» TASK TO COMPLETE
Write out all of the records below precisely as given, omitting the images.

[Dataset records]

--- START ---

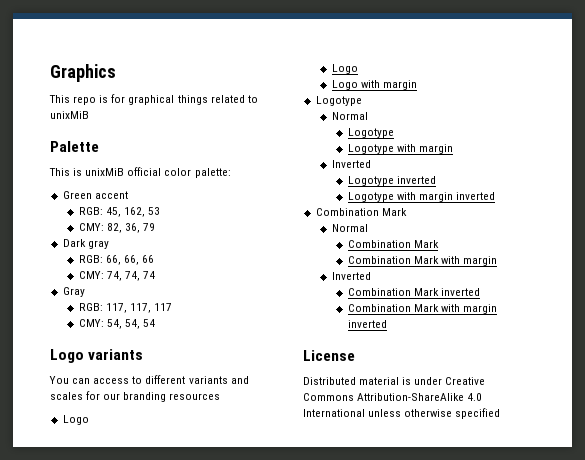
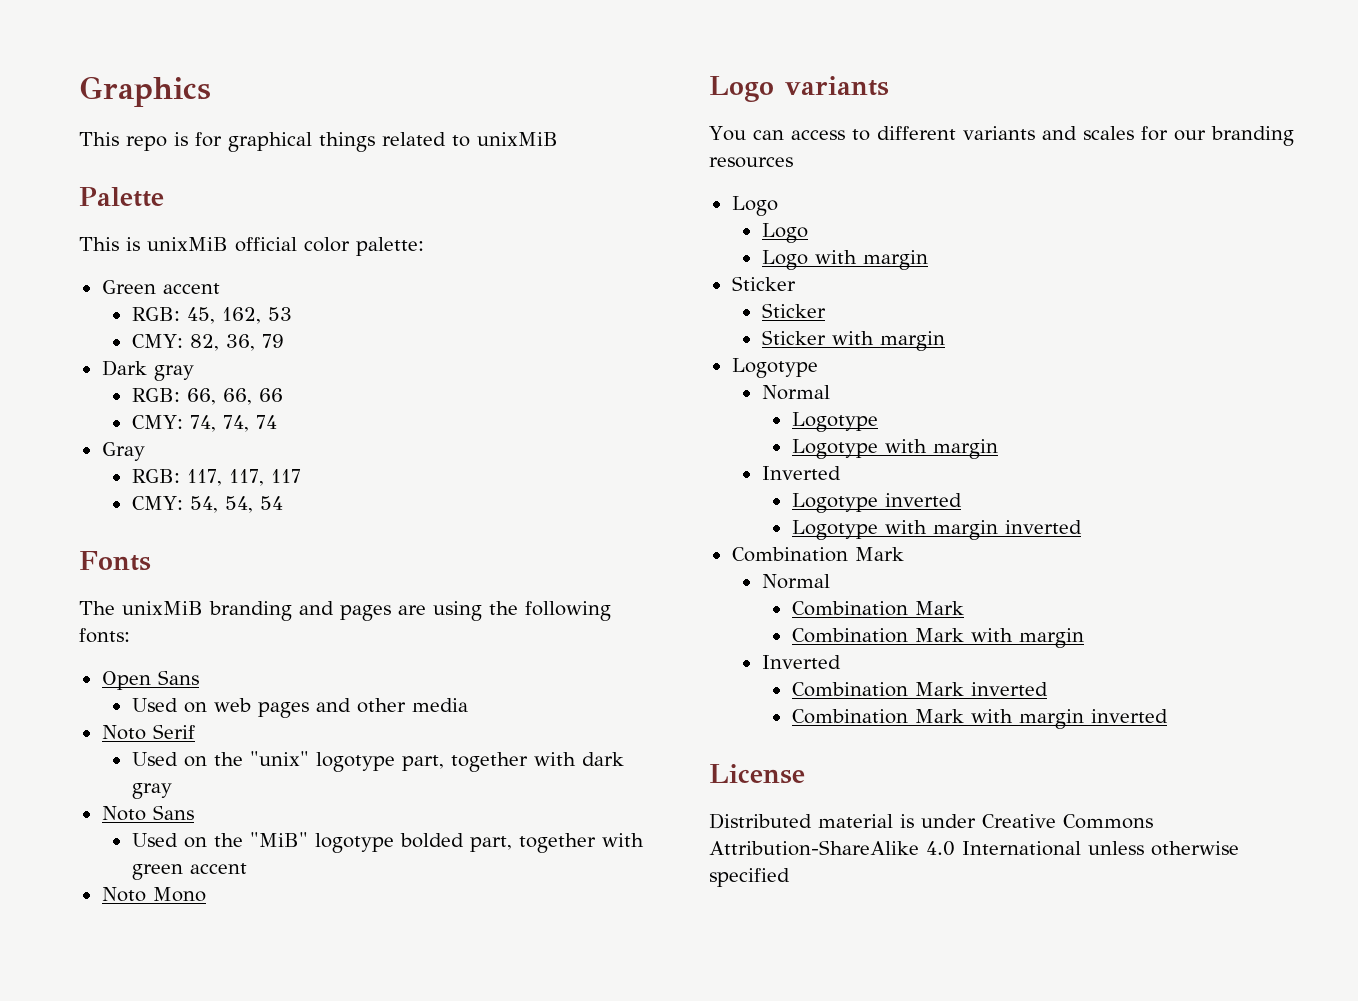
+ Fonts
+ The unixMiB branding and pages are using the following fonts:
+ Open Sans
+ Used on web pages and other media
+ Noto Serif
+ Used on the "unix" logotype part, together with dark gray
+ Noto Sans
+ Used on the "MiB" logotype bolded part, together with green accent
+ Noto Mono
  Logo with margin
+ Sticker
+ Sticker
+ Sticker with margin

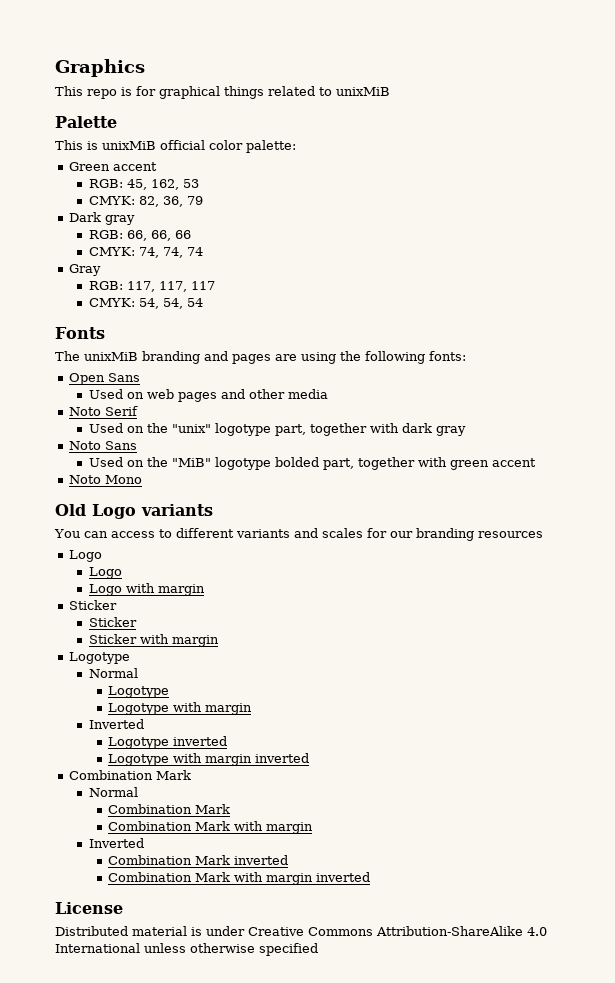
- CMY: 82, 36, 79
+ CMYK: 82, 36, 79
- CMY: 74, 74, 74
+ CMYK: 74, 74, 74
- CMY: 54, 54, 54
+ CMYK: 54, 54, 54
- Logo variants
+ Old Logo variants

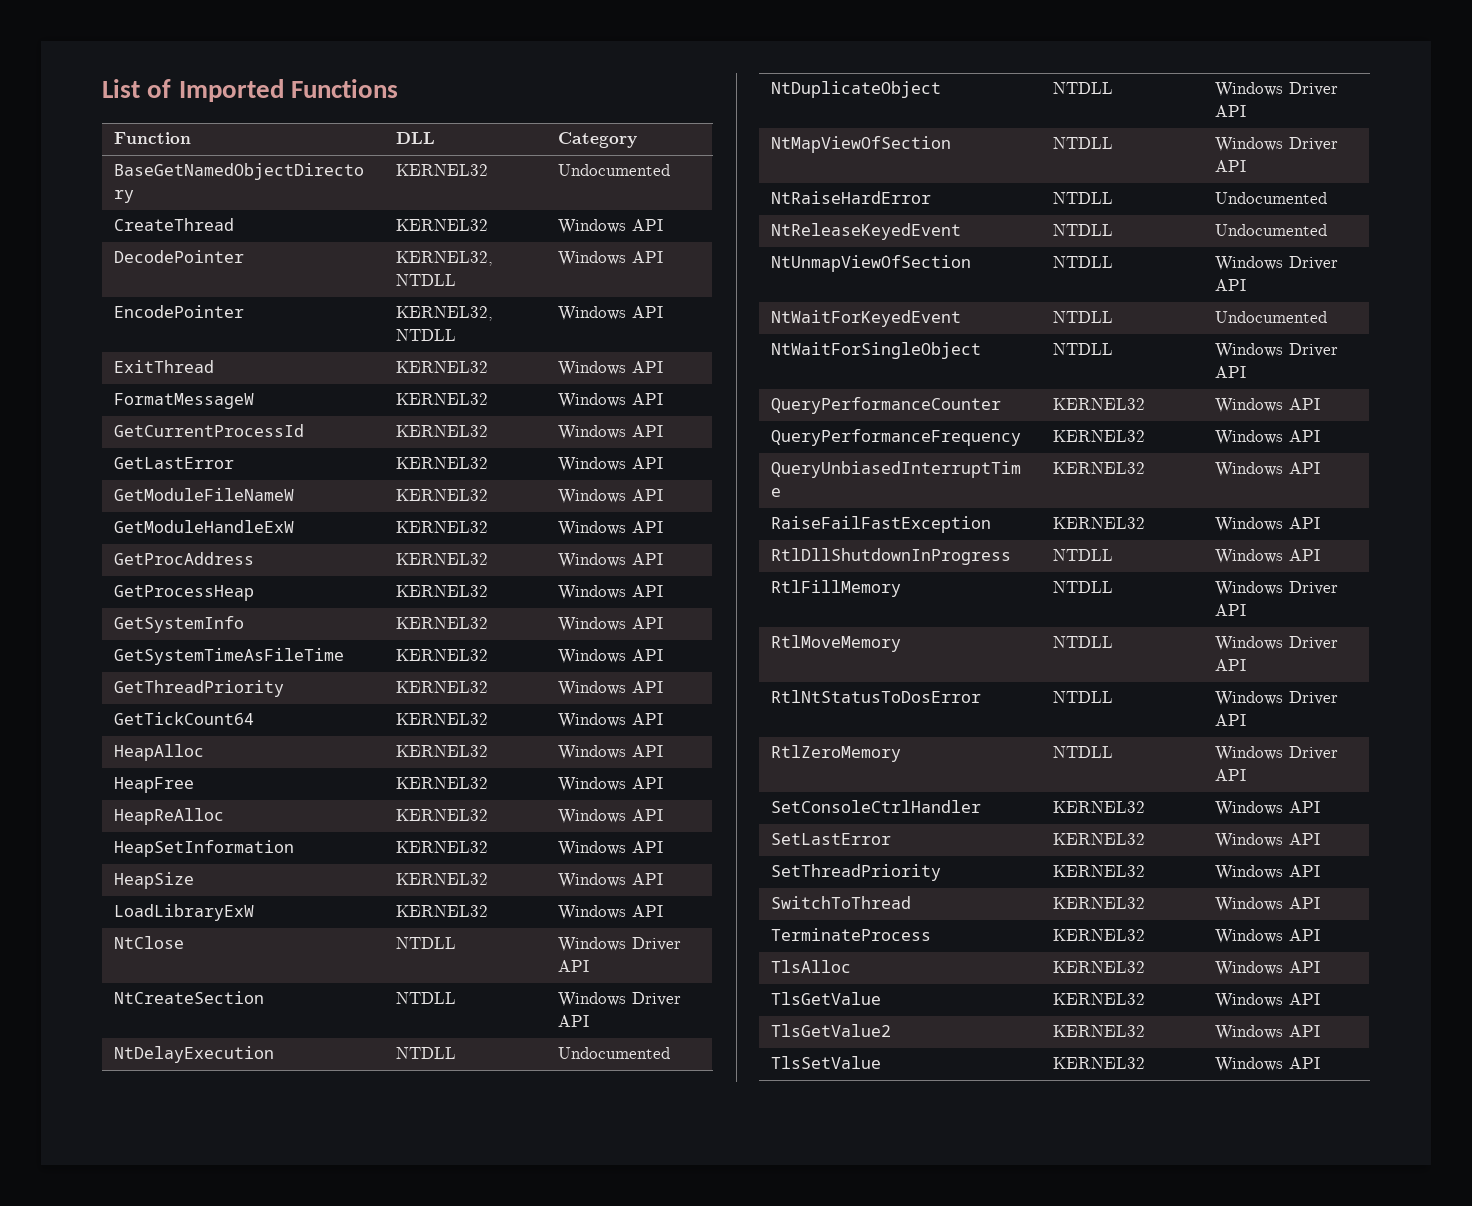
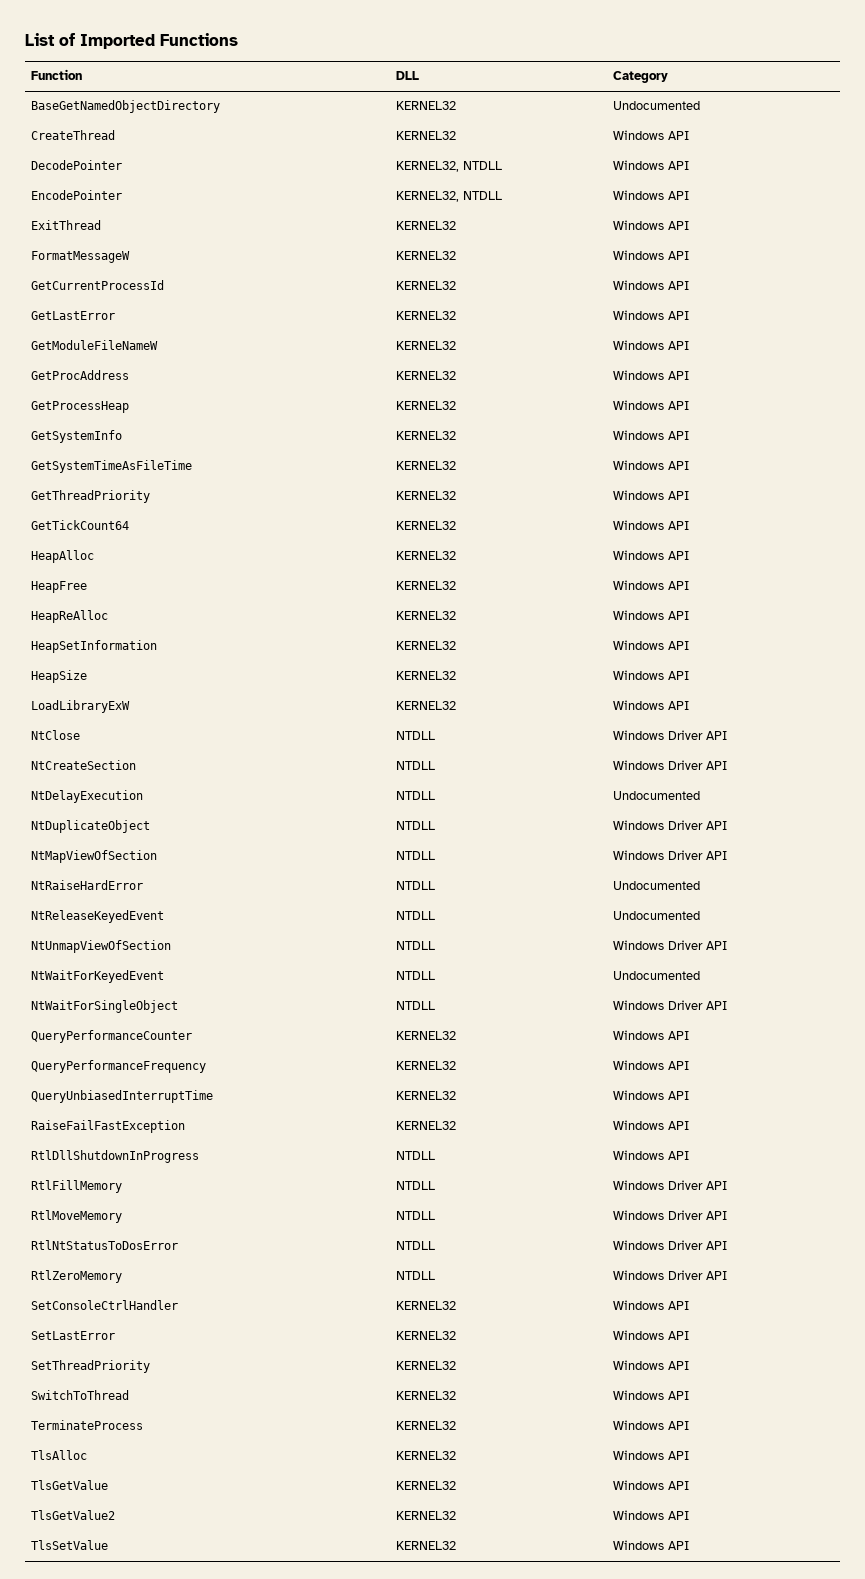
- GetModuleHandleExW | KERNEL32 | Windows API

--- END ---

» TASK ANSWER
+ Fonts
+ The unixMiB branding and pages are using the following fonts:
+ Open Sans
+ Used on web pages and other media
+ Noto Serif
+ Used on the "unix" logotype part, together with dark gray
+ Noto Sans
+ Used on the "MiB" logotype bolded part, together with green accent
+ Noto Mono
  Logo with margin
+ Sticker
+ Sticker
+ Sticker with margin

- CMY: 82, 36, 79
+ CMYK: 82, 36, 79
- CMY: 74, 74, 74
+ CMYK: 74, 74, 74
- CMY: 54, 54, 54
+ CMYK: 54, 54, 54
- Logo variants
+ Old Logo variants

- GetModuleHandleExW | KERNEL32 | Windows API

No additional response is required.